I woke up to the pricking of sawdust snow
against my face. Short Jim glassed lavender
waves from the barrel we had lashed
to the tallest mast to serve as a lookout. If
you could press my shirt against the dip in my spine
that holds the most heat, you’d surely fancy to
fetch me a mug of water cleaner than the glass
that snaps against the hull.
But I can’t think about that just yet.
The climbing cargo net that keeps
the blacked magdalena sky latticed in front of me
begins to outpace the narcoleptic wind in its movements.
Jim hits the groaning cedar in front of me and
spraddles before he finds a hold on his pants,
yanks them down, and smiles,
ready to give the carpenter’s mate “a real mug of piss to think about.”
I scorn to do anyone a mischief,
but when a mate pisses in the ballast,
getting the crew to give him his fair share
is to my advantage.
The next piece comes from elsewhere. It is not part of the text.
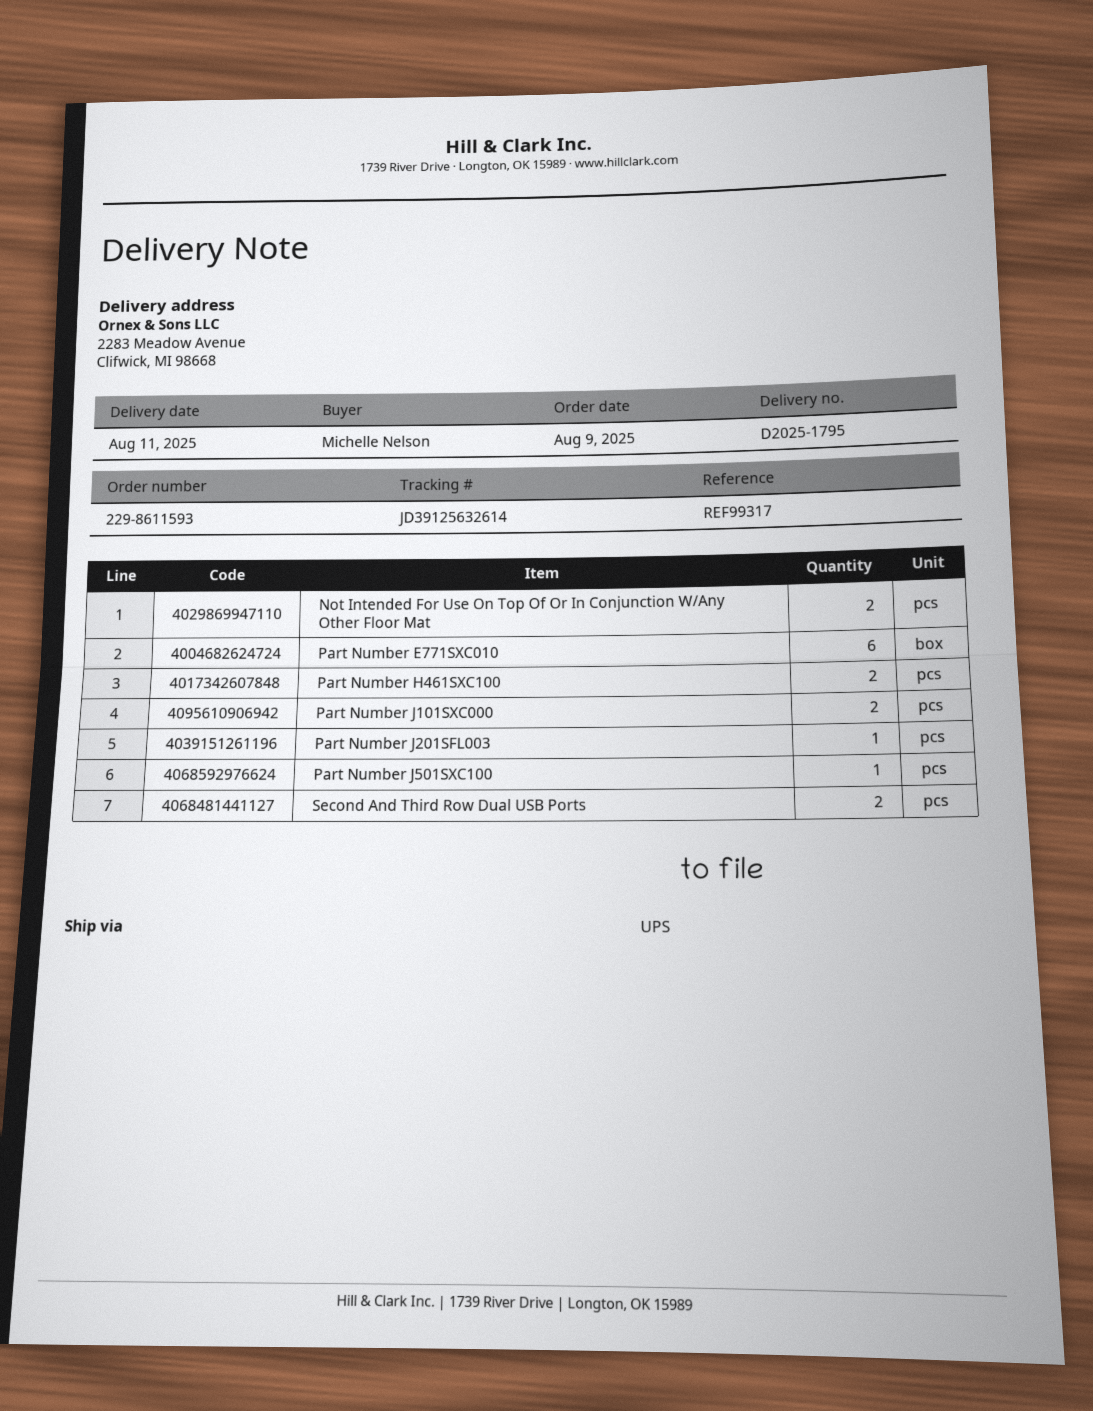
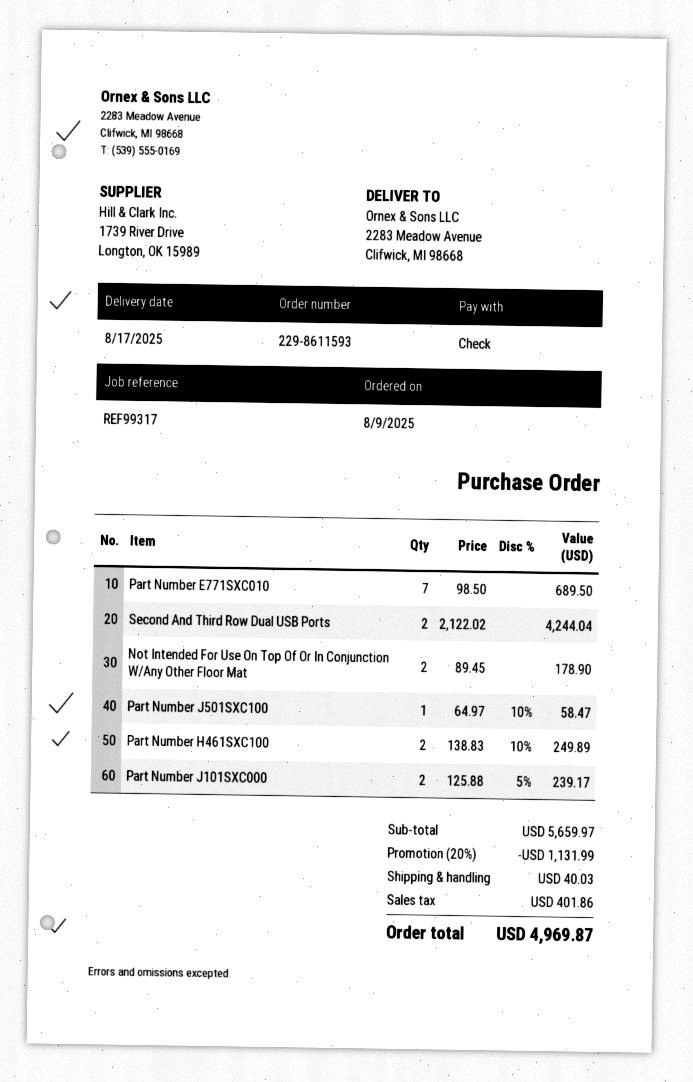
delivery date: 2025-08-11 -> 2025-08-17
Part Number E771SXC010: 6 -> 7
Part Number J201SFL003: 1 -> none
So we pass the mug around,
giving nips of rum to those too shy
to offer. Damn the ballast, the mate’s a
sneaking puppy. I must sink him. But
he has been of use to me below decks.
There, we bar the ovenbirds and woodcreepers
to keep their winding shadows cast on hardwood walls;
what doesn’t show from the waves outside
where crop-full jackdaws cut the sky crimson
as any wound. Below, the birds keep the mate
the only other carpentry-minded lad on the ship.
Not a man among us, save the carpenter, knows
how to latch the oakum between the planks. So,
back above all the coos and caws, I let him have his filling gulp
before he gives me a face windy as a city lawyer’s
and heaves the mug over the bow
before he stamps off for lights out,
chorusing with renewed ovenbird laugh and wing flap.
If it was with anything other than good spirits,
I’d have burnt his tool to orange, the color of a fire
that’s just about to take hold.
Sawdust and urine whiff. I woke to morning
gagged with a smell worse than death.
Your mind plays tricks on you. You live
too long, ghost stories disappear into memory. The stink
tied up the air and judged us all, and, I swear this,
I saw that coyote flash in and out in its blueblack flicker.
The damndest foolishness can haunt a man rough.
The carpenter’s mate had died in his sleep.
The carpenter himself was nowhere to be found,
but the mate must have died early; enough for someone
to peck at the rum that was left, clomp about
in a jig on the poop-deck, and
go silent after a scream and a splash.
The dawn had yet to arrive.
Was it the full moon that still filled my head?
I can’t think about that just yet.
The anchor had been down since last night,
but we now lit yardlights and torches
in shaky light a shade bright enough
to see a supply ship sternside
wheeling out a bare cannon carriage.
How many men pass by me with the potential
to patch up a roof with half a plank and as few nails?
I kicked my boot toe between plank seams.
Damnation seize our souls
if we give them quarters, or
take any from them.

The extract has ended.